Sí, algunos me alegarán que luchan por sus derechos, que incluso, ellos son los únicos que dan la cara contra las imposiciones del gobierno, pero ¿no sería más sólido su discurso si, ademas de marchar, hacer plantones y afectar el comercio en las zonas donde se establecen, desairaran a la Secretaria de Educación Pública (SEP) al momento de recibir su cheque y no fuera cobrado?

 

Digo, porque por muy disidentes no han dejado de llevarse la lana que, aseguran, les corresponde por derecho.

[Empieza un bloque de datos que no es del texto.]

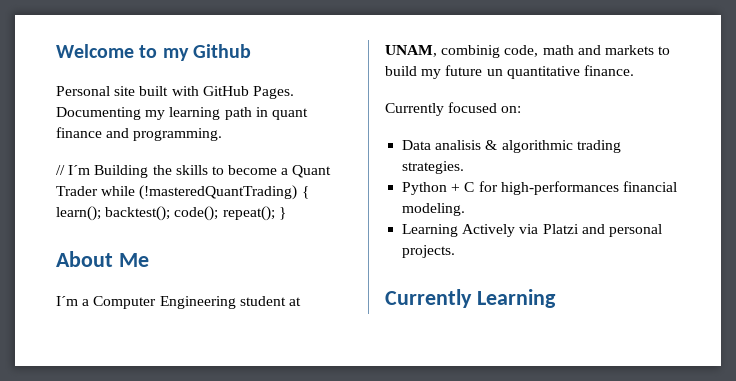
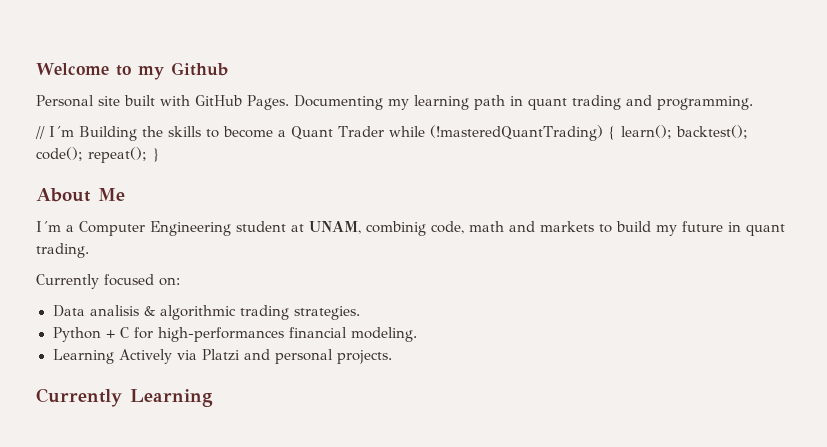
- Documenting my learning path in quant finance and programming.
+ Documenting my learning path in quant trading and programming.
- I´m a Computer Engineering student at UNAM, combinig code, math and markets to build my future un quantitative finance.
+ I´m a Computer Engineering student at UNAM, combinig code, math and markets to build my future in quant trading.

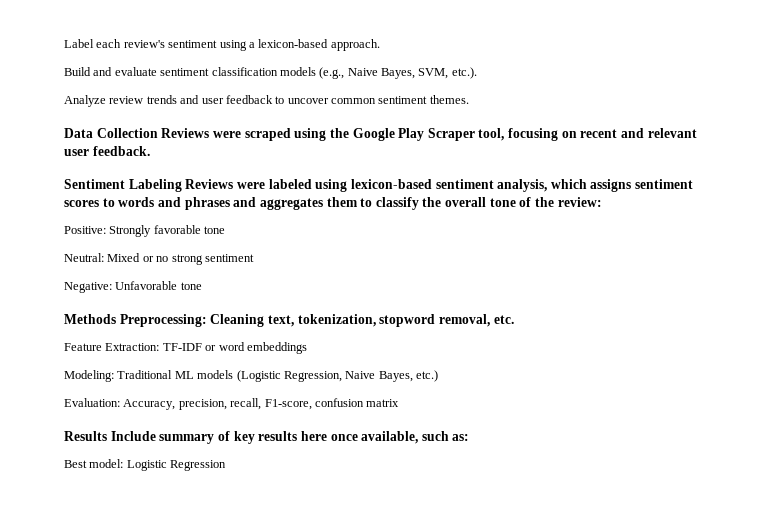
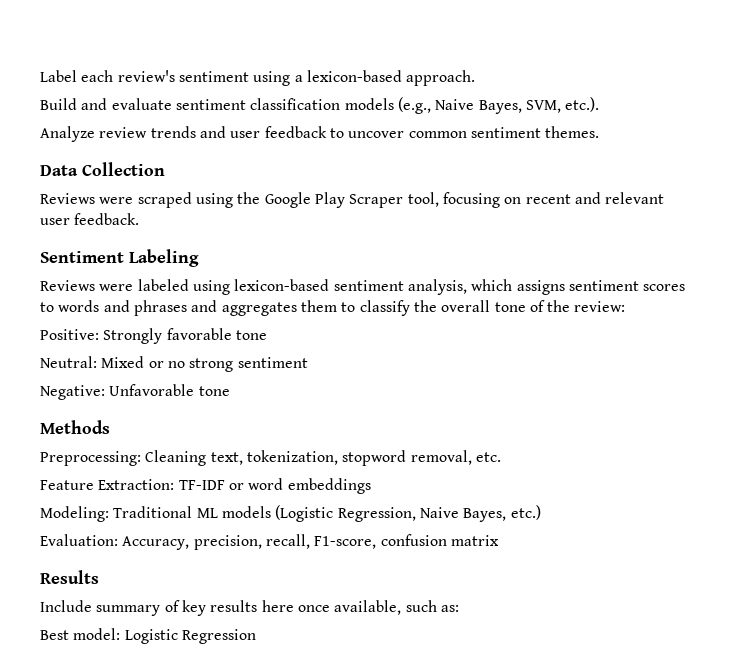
- Data Collection Reviews were scraped using the Google Play Scraper tool, focusing on recent and relevant user feedback.
+ Data Collection
+ Reviews were scraped using the Google Play Scraper tool, focusing on recent and relevant user feedback.
- Sentiment Labeling Reviews were labeled using lexicon-based sentiment analysis, which assigns sentiment scores to words and phrases and aggregates them to classify the overall tone of the review:
+ Sentiment Labeling
+ Reviews were labeled using lexicon-based sentiment analysis, which assigns sentiment scores to words and phrases and aggregates them to classify the overall tone of the review:
- Methods Preprocessing: Cleaning text, tokenization, stopword removal, etc.
+ Methods
+ Preprocessing: Cleaning text, tokenization, stopword removal, etc.
- Results Include summary of key results here once available, such as:
+ Results
+ Include summary of key results here once available, such as:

Aquí es donde se endurece el dilema moral y ético por el cual yo no soy partidario de sus expresiones ni de su causa.

 

La evaluación que se desprende de la reforma “educativa” (para mí siempre será laboral en el sector educativo porque de educativa no tiene nada), ha erizado a muchos, pero en específico a todos aquellos que buscan heredar, vender o aspirar a una plaza magisterial sin el debido proceso de selección. ¿No se supone que estamos hasta la madre de que en la política estén sólo los productos de palancas y no las personas más capacitadas para ejercer el cargo? Entonces por qué no competir y mantener el nivel académico y todo lo que eso implica ante las exigencias del siglo XXI.

 

En situaciones así es que me atrevo a asegurar que la gran mayoría de estos agremiados, sólo son utilizados como una sabana cuya función es cubrir el lodazal de intereses de un grupo muy específico. Sobrados casos demuestran que mientras los paristas acampan en explanadas, un limitado sector se hospeda en hoteles además de que no viajan en autobuses que bien podrían pasar por un camión de redilas. ¿A quién más podría afectar esta reforma, sino es a los mismos que dirigen la CNTE y que no necesariamente son maestros?

 

Por otro lado, podemos ver la relación sucia y rancia del Partido Revolucionario Institucional (PRI) con estos grupos. Sí, porque sin importar las veces que el secretario de Educación Pública, Emilio Chuayfet, asegure ante los senadores que la evaluación no se suspendió a causa de las elecciones, la realidad es tal cual la vemos: un cúmulo de “favores” otorgados, con tal de no entorpecer las elecciones que, por cierto, favorecieron al partido en el poder.

 

Por cosas así es que me permito la osadía de hablar de sus intereses, que por supuesto, en su mayoría radican en lo económico y lo político. Sólo nos falta saber los nombres de las sombras, ocultas tras las necesidades de nuestros paisanos chiapanecos, guerrerenses y oaxaqueños, principalmente.

 

No estoy descubriendo el hilo negro, de eso estoy seguro, pero también estoy seguro de que si su prioridad fuera la educación, se buscaría disolver a toda costa el actual sistema educativo que encuartela a las generaciones de estudiantes, quienes nunca explotan sus habilidades y fortalezas, por tener una buena calificación en materias que en su vida profesional y laboral nunca utilizarán.

 

¿Por qué no apostar por sacar al máximo las pasiones y sueños de los educandos en vez de enraizarlos a todos en los mismos métodos?, ¿es que acaso son tan miopes que no entienden que no toda la gente tiene las mismas capacidades y, por lo tanto, su manera de aprender es distinta?

 

En este costal de farsas no sólo cabe la CNTE, aquí entra la partidocracia, el legislativo y definitivamente el ejecutivo, donde todos arguyen que sus decisiones son en pro de la educación, a pesar de estar siempre en los últimos lugares en nivel de lectura, matemáticas y un muy largo etcétera.

 

Insisto, mientras se mantenga la misma inercia de ser parte del problema y no de la solución, la cual radica en una compleja unión de voluntades que permita elevar la calidad de estudiantes, planes de estudio e instalaciones, alumnos y maestros seguirán estando reprobados.